EXTRACTED DATA>
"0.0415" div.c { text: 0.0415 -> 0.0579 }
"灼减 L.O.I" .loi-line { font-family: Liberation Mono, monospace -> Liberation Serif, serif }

* * *

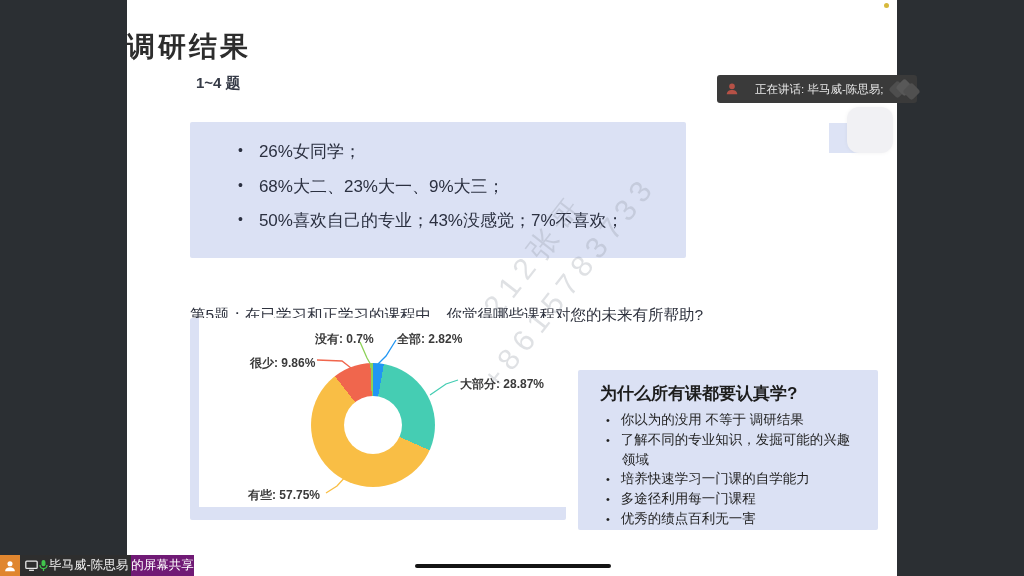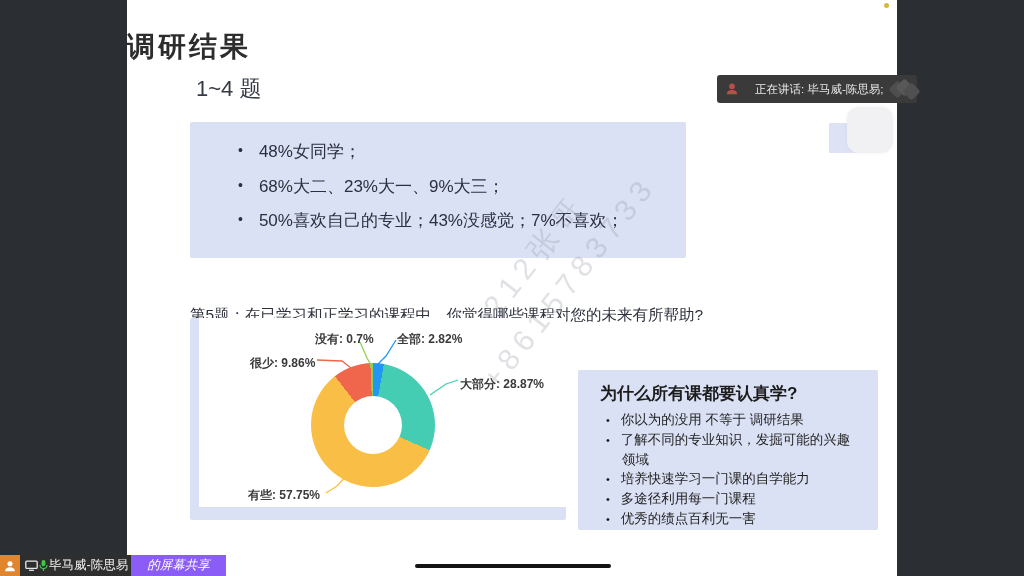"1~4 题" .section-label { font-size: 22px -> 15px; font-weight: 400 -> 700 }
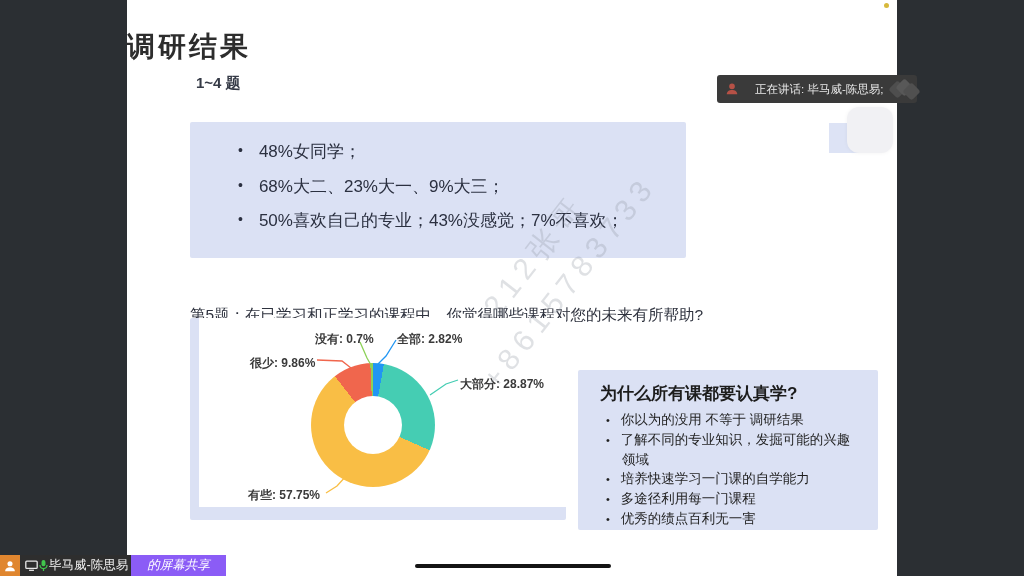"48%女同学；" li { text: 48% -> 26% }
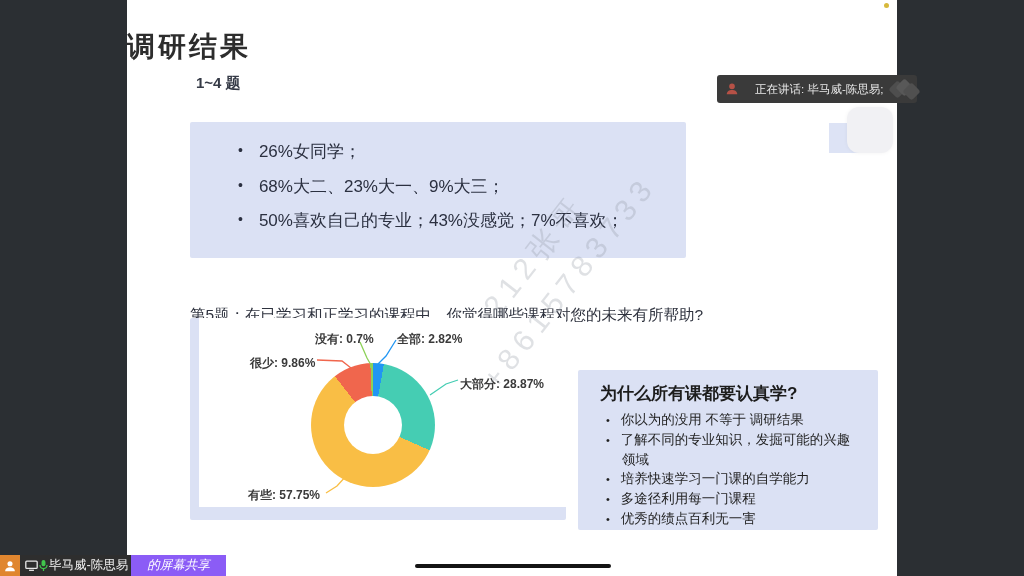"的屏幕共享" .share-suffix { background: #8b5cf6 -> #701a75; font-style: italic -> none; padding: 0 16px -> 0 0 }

WORK TO COMPLETE> Only the lines above from the one with "text: 0.0415 ->" through the one with "Liberation Mono, monospace" should be duplicated, character for character.

RESULT BELOW>
"0.0415" div.c { text: 0.0415 -> 0.0579 }
"灼减 L.O.I" .loi-line { font-family: Liberation Mono, monospace -> Liberation Serif, serif }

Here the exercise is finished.